# Stored data:
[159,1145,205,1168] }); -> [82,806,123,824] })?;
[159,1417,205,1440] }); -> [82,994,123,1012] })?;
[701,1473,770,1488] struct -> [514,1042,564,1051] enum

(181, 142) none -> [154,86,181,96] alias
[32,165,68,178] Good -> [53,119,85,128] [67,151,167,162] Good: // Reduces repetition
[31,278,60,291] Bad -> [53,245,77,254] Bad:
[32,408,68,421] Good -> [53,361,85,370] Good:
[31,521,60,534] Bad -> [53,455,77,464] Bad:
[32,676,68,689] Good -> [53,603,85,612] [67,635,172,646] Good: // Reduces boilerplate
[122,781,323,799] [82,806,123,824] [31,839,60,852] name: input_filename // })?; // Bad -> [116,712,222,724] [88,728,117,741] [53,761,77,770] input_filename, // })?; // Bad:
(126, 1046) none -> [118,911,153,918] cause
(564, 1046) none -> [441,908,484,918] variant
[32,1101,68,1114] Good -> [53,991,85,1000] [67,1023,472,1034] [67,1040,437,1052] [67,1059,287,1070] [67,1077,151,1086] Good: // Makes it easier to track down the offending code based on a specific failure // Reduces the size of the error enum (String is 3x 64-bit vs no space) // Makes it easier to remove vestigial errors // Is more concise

==

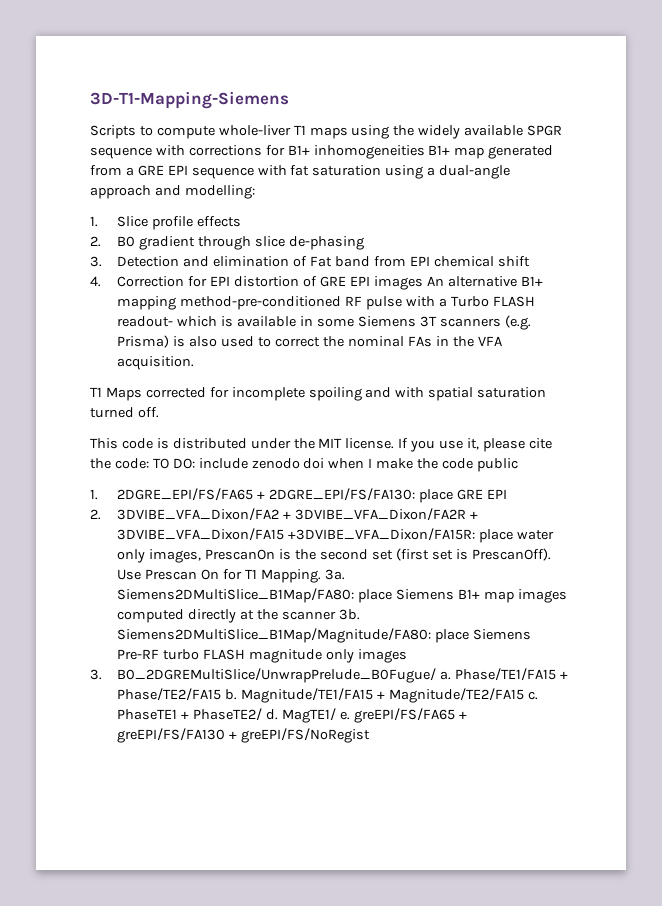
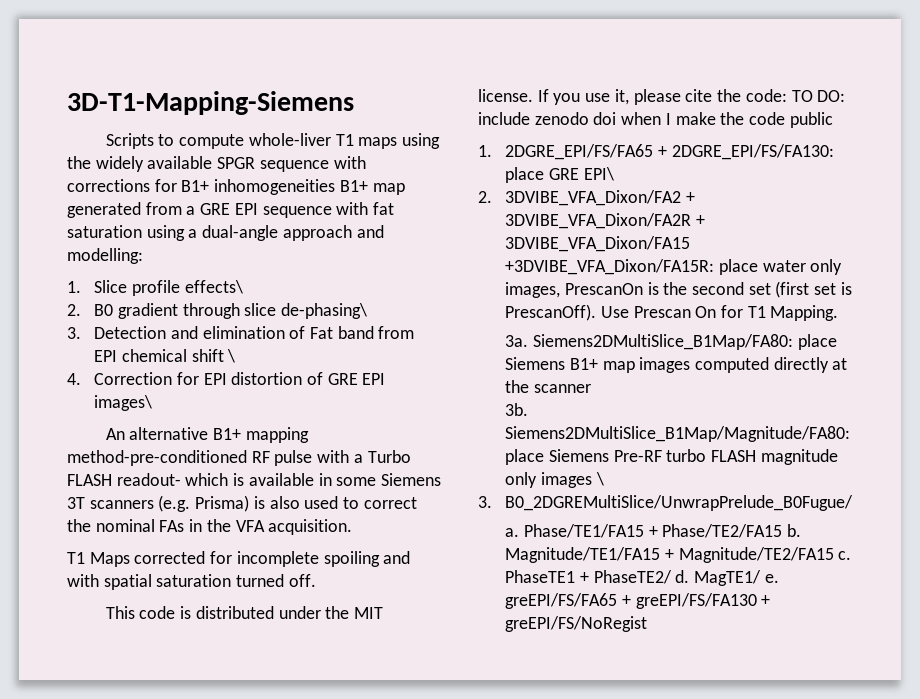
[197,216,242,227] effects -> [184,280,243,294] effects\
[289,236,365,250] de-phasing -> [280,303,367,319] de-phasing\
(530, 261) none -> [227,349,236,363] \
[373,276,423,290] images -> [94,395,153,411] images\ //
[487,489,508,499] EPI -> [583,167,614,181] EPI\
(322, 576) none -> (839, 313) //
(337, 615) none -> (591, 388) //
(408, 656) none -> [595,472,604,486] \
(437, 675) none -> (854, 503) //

# Problem description:
The response should hold exactly the lines starting at the line with "[122,781,323,799] [82,806,123,824] [31,839,60,852]" and ending at the line with "[32,1101,68,1114] Good ->", and no other line of the material above.

# The answer:
[122,781,323,799] [82,806,123,824] [31,839,60,852] name: input_filename // })?; // Bad -> [116,712,222,724] [88,728,117,741] [53,761,77,770] input_filename, // })?; // Bad:
(126, 1046) none -> [118,911,153,918] cause
(564, 1046) none -> [441,908,484,918] variant
[32,1101,68,1114] Good -> [53,991,85,1000] [67,1023,472,1034] [67,1040,437,1052] [67,1059,287,1070] [67,1077,151,1086] Good: // Makes it easier to track down the offending code based on a specific failure // Reduces the size of the error enum (String is 3x 64-bit vs no space) // Makes it easier to remove vestigial errors // Is more concise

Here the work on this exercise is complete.